## Problem to solve
Please output the listing below character for character and omit the images.

## Records
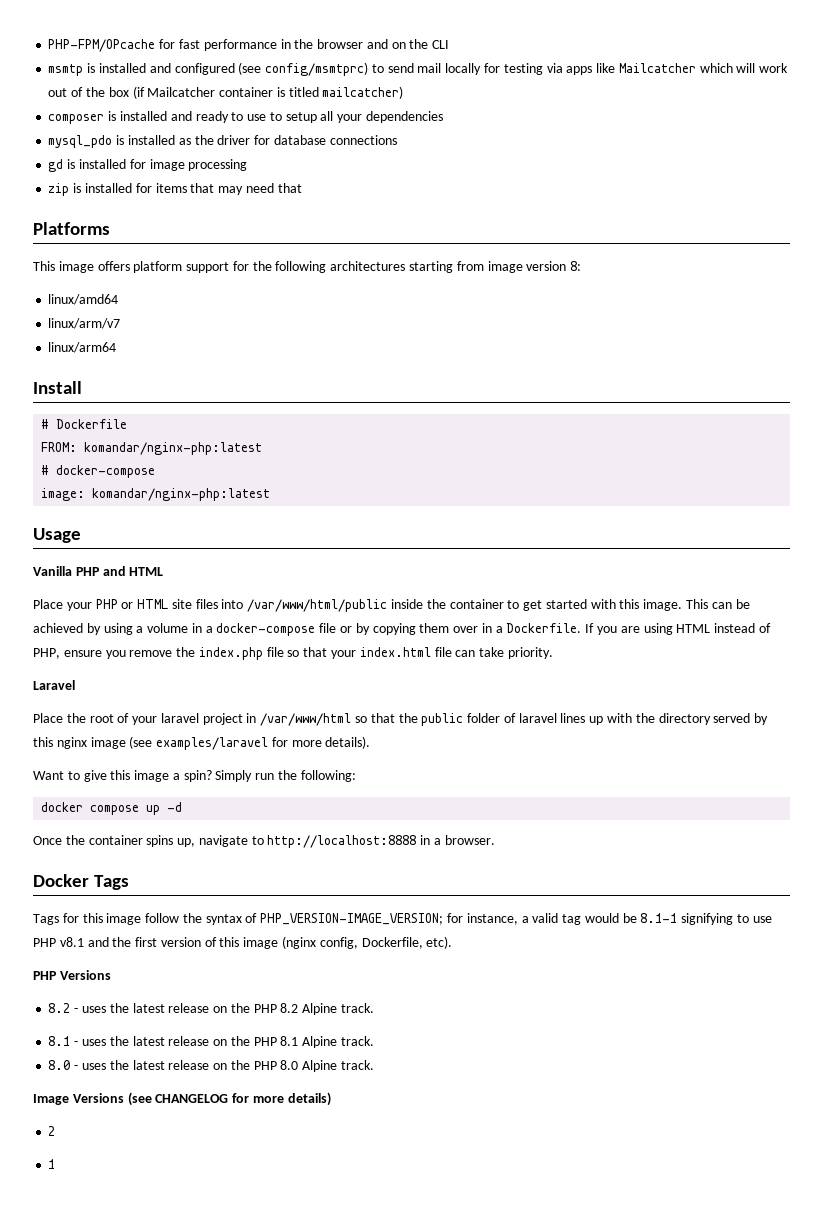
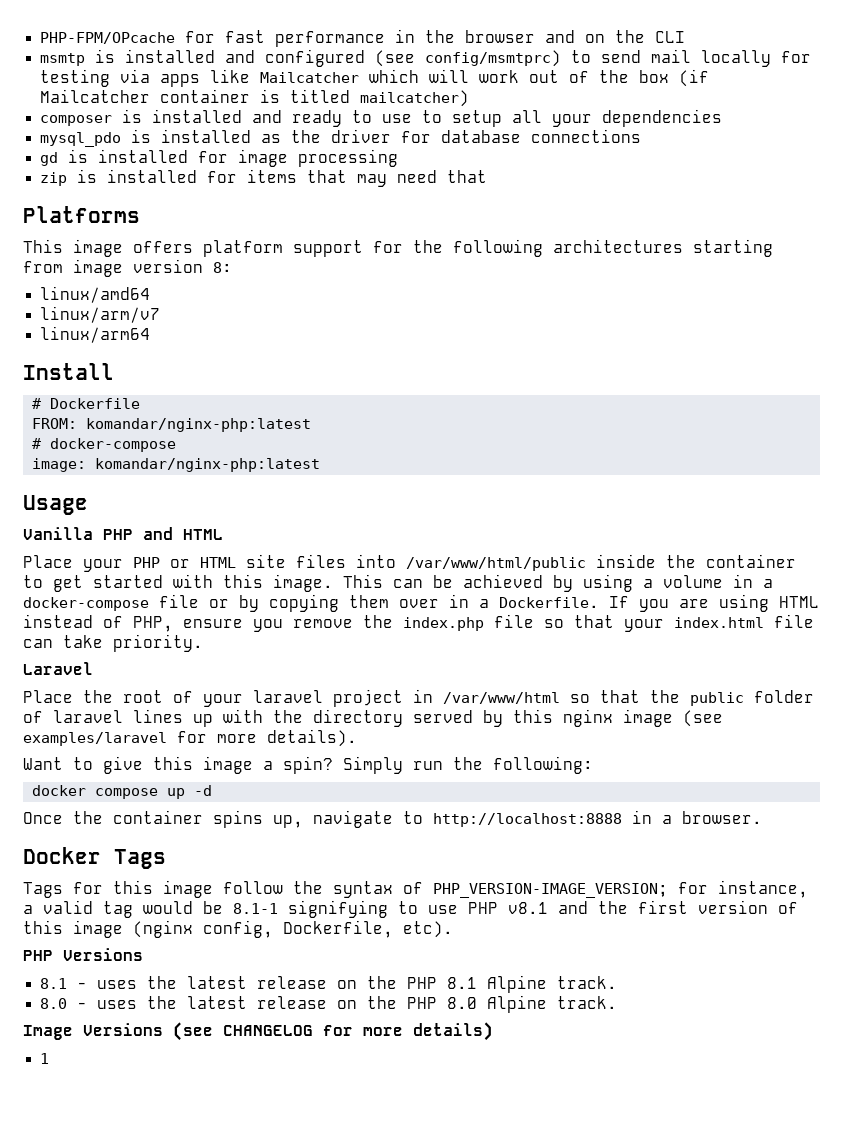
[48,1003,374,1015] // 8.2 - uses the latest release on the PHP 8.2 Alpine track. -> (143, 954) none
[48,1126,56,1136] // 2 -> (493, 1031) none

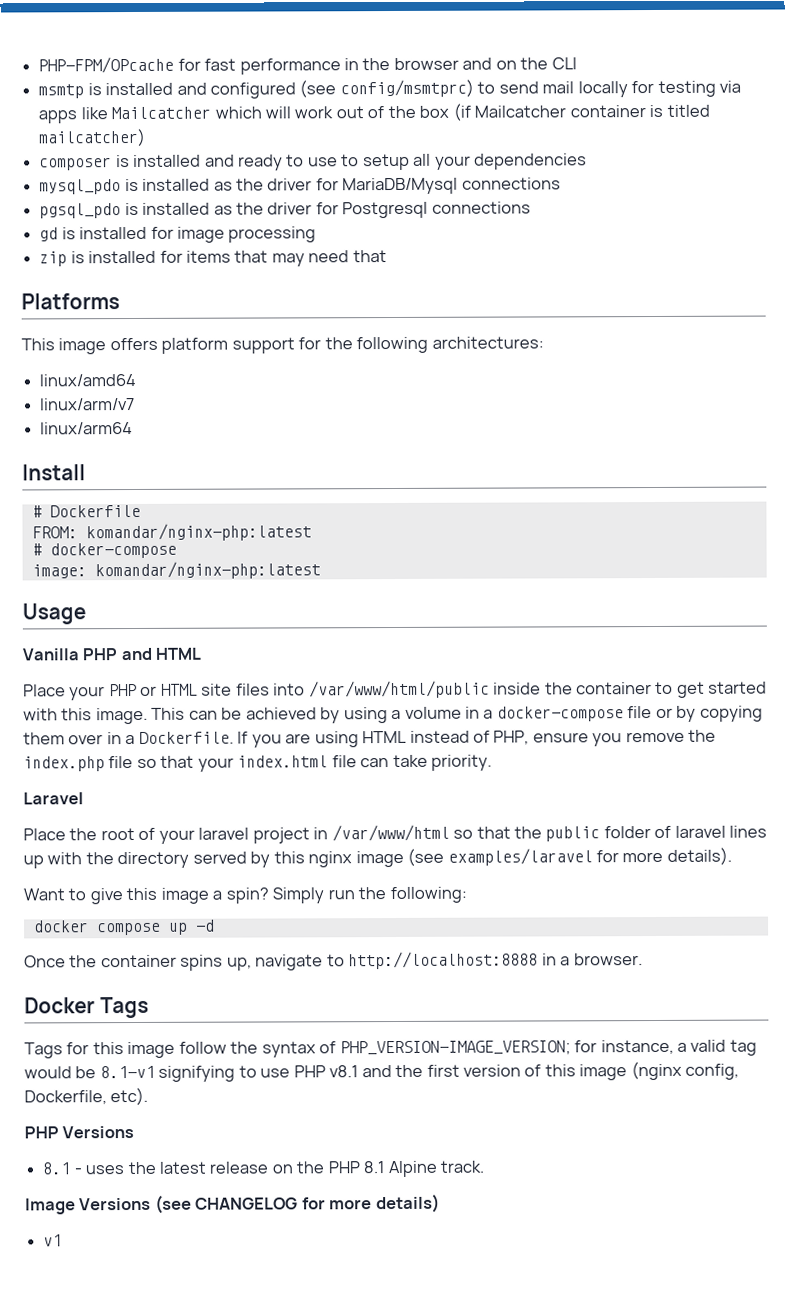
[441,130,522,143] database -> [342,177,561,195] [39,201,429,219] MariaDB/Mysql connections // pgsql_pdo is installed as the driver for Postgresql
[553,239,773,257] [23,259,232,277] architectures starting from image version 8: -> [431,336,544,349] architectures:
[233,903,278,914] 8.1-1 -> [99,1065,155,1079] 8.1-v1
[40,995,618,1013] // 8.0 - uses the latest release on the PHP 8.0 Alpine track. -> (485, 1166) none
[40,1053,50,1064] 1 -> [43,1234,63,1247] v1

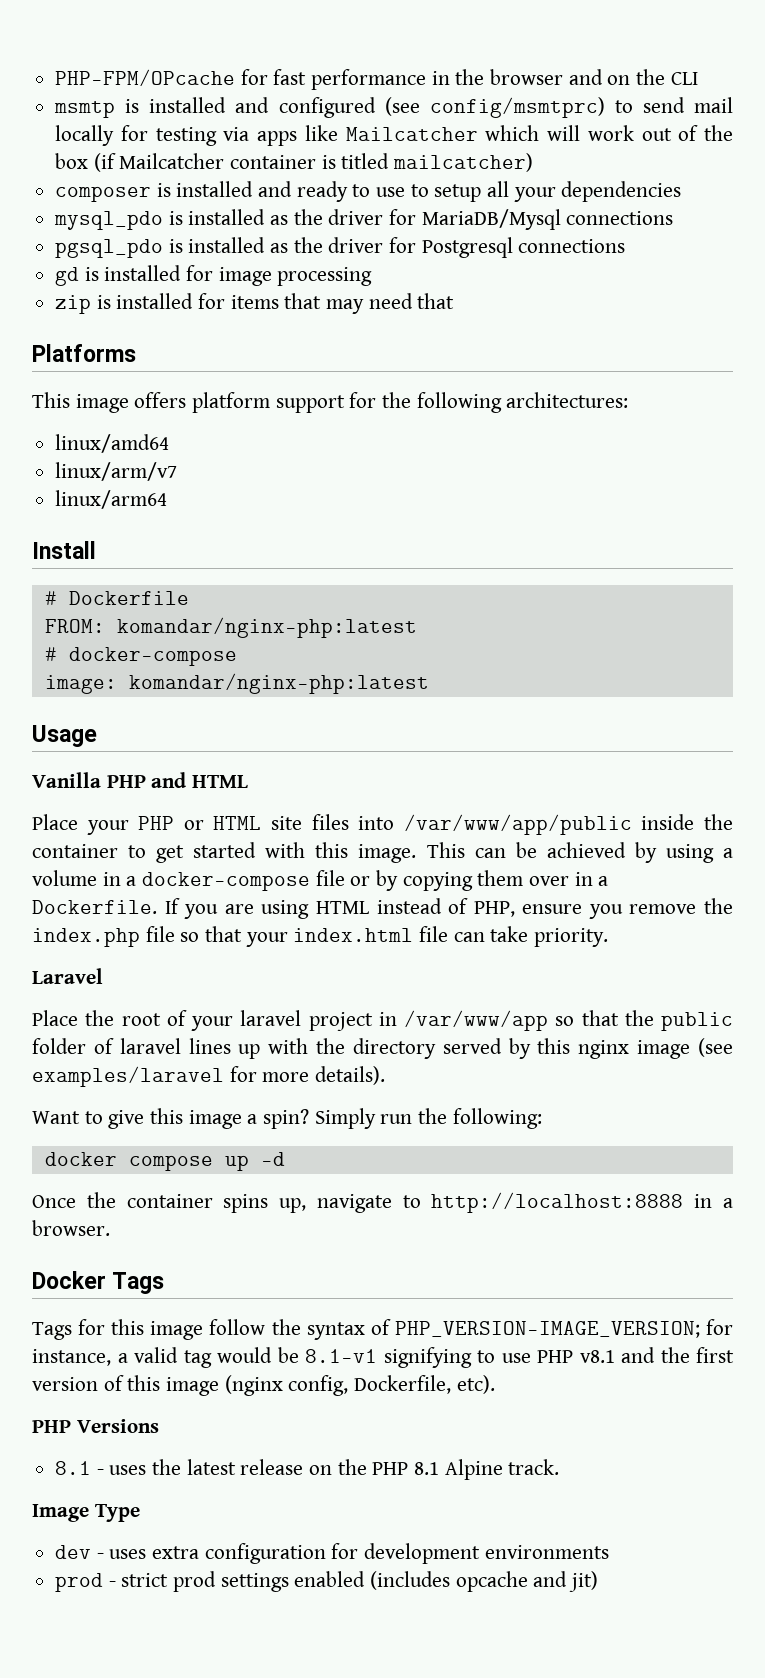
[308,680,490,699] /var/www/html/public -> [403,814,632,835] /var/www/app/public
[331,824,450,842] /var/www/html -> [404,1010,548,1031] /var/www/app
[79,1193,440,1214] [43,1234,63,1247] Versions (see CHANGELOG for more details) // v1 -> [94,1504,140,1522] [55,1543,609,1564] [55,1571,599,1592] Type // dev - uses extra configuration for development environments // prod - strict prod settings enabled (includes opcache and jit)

## Result of the task
[48,1003,374,1015] // 8.2 - uses the latest release on the PHP 8.2 Alpine track. -> (143, 954) none
[48,1126,56,1136] // 2 -> (493, 1031) none

[441,130,522,143] database -> [342,177,561,195] [39,201,429,219] MariaDB/Mysql connections // pgsql_pdo is installed as the driver for Postgresql
[553,239,773,257] [23,259,232,277] architectures starting from image version 8: -> [431,336,544,349] architectures:
[233,903,278,914] 8.1-1 -> [99,1065,155,1079] 8.1-v1
[40,995,618,1013] // 8.0 - uses the latest release on the PHP 8.0 Alpine track. -> (485, 1166) none
[40,1053,50,1064] 1 -> [43,1234,63,1247] v1

[308,680,490,699] /var/www/html/public -> [403,814,632,835] /var/www/app/public
[331,824,450,842] /var/www/html -> [404,1010,548,1031] /var/www/app
[79,1193,440,1214] [43,1234,63,1247] Versions (see CHANGELOG for more details) // v1 -> [94,1504,140,1522] [55,1543,609,1564] [55,1571,599,1592] Type // dev - uses extra configuration for development environments // prod - strict prod settings enabled (includes opcache and jit)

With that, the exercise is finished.